在预谋中,他们先后设想过三种办法:一是用车撞死;二是用石灰撒眼后再杀,即使杀不了,也叫他双目失明,变成残疾;三是花钱雇人谋杀。琢磨来琢磨去,最后还是觉得采用第三种较为“保险”。
 
因连清海多次向兰考县检察院反贪局和县纪检等部门举报丰学良等人的经济问题,加上他们相互之间存在有一些不可调和的矛盾,丰学良、孙建立、王跃建、吕合长和曹洪友对连清海怀恨在心,越来越感到连清海是一个危险人物。此人不除,局无宁日,站无宁日。身为兰考县农机局局长的丰学良竟然多次对农机监理站站长孙建立、副站长王跃建和农机局副局长吕合长说:“你们咋不找人“修理修理”他。打他个鼻青脸肿,让他半月不能上班,看他还敢搅和不搅和。后来孙建立提议:干脆咱们来个以毒攻毒,让水利局的付豹去做这件事”,为了稳妥起见丰学良提出亲自见一见付豹,以便来个火力侦察。于是,当天晚上丰学良、孙建立、王跃建、吕合长和曹洪友便在兰考县城“良友酒家”用公款宴请付豹,这使付豹多少有点受宠若惊,为了不扩大范围,防止走漏风声,席间老谋深算的丰学良以解手为名将付豹叫到了卫生间进行密谋。
 
付豹说:这事我可以干,不过咱丑话得说到前头,我有个先决条件!
丰学良说:只要是在我的权力范围之内,你尽管提!
付豹说:“水利局经济效益不好,事成之后,得将我调到农机局。

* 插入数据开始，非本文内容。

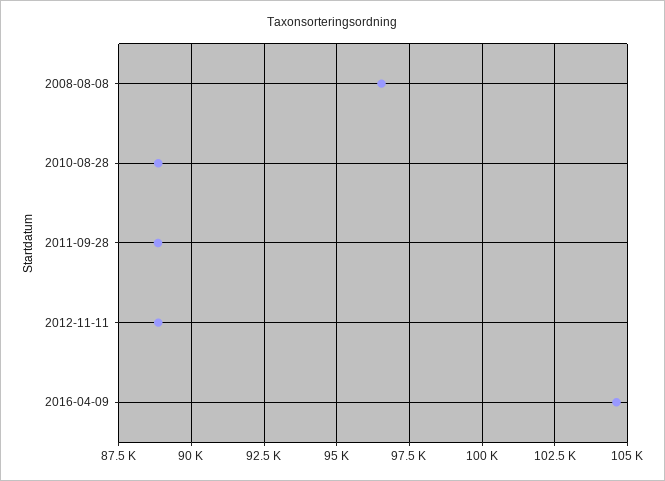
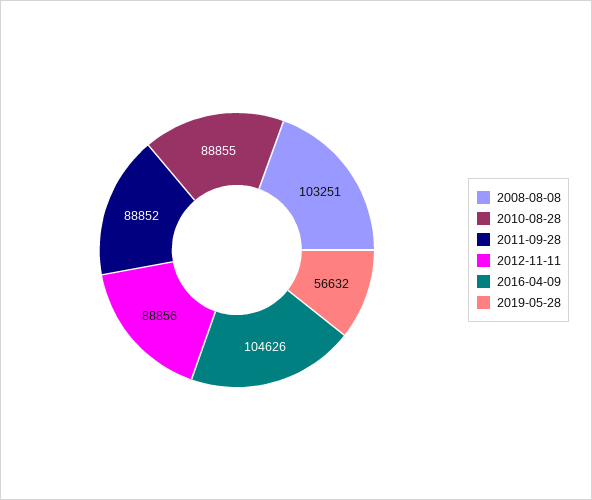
2008-08-08: 96500 -> 103251
2019-05-28: none -> 56632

”
丰学良“哈哈”一笑,非常爽快地答应付豹的要求:“我还以为是什么大不了的事呢"不就是调个人吗?区区小事,不足挂齿,全包在我丰某人的身上。并许诺让付豹到其下属的农机公司任副职。
 
丰学良心想,这下付豹满意了吧。谁知,付豹一听,立即把脸沉了下来,竟讨价还价地说:“丰局长,你也把我付豹看得太不值钱啦,副职算哪路神仙?丰局长,咱打开窗户说亮话,你不是不知道,这事要是在南方,没个百儿八十万的,谁愿干,要不然您另请高明吧!”说着,付豹站起来就要走。昏了头的丰学良唯恐把事情闹僵,竟脱口而出:“给你个正职,只要把这个‘活儿'做好!”
“这还够哥们!”付豹转怒为喜。
1999年8月20日和24日,在丰学良的指使下,孙建立先后从农机局和农机监理站财务上提取现金7500元,一次性交给付豹5000元,为付豹实施犯罪提供资金,剩余的2500元孙建立则装入了自己的腰包。
 
随后,付豹又拿出其中的3000元转雇兰考县仪封园艺场的职工袁俊起充当杀手。袁俊起又名袁二孩,32岁,1993年因盗窃罪被兰考县人民法院判处有期徒刑三年,1995年10月23日假释。他又找来了自己的亲外甥张东亮,25岁,园艺场职工。

据几名犯罪嫌疑人供述:1999年8月中旬,犯罪嫌疑人王跃建骑孙建立的摩托车带着付豹到连清海住处踩点,观察地形之后,付豹又带领袁俊起到连清海住处踩点。
 
秋天夜幕降临得格外早,7点刚过阴沉沉的天突然下起雨来。袁俊起和张东亮登上了园艺场开往县城的最后一趟公交车,到达县城已是晚上七点半,在地摊上草草吃了顿饭,看看时间还早,便进了火车站一家录像厅,此时,袁俊起人在录像厅,心早已飞到了连清海家。他坐也不是,站也不是,像一只圈在笼了里的狼,不停地来回走动,他显得有些焦躁不安,不时地看表。就在今天早上,刚刚送走张东亮不到一个小时,付豹就心急火燎般地赶到了袁俊起家。见到袁俊起,付豹劈头就说:昨天是咋问事,为什么“活”没有“做”?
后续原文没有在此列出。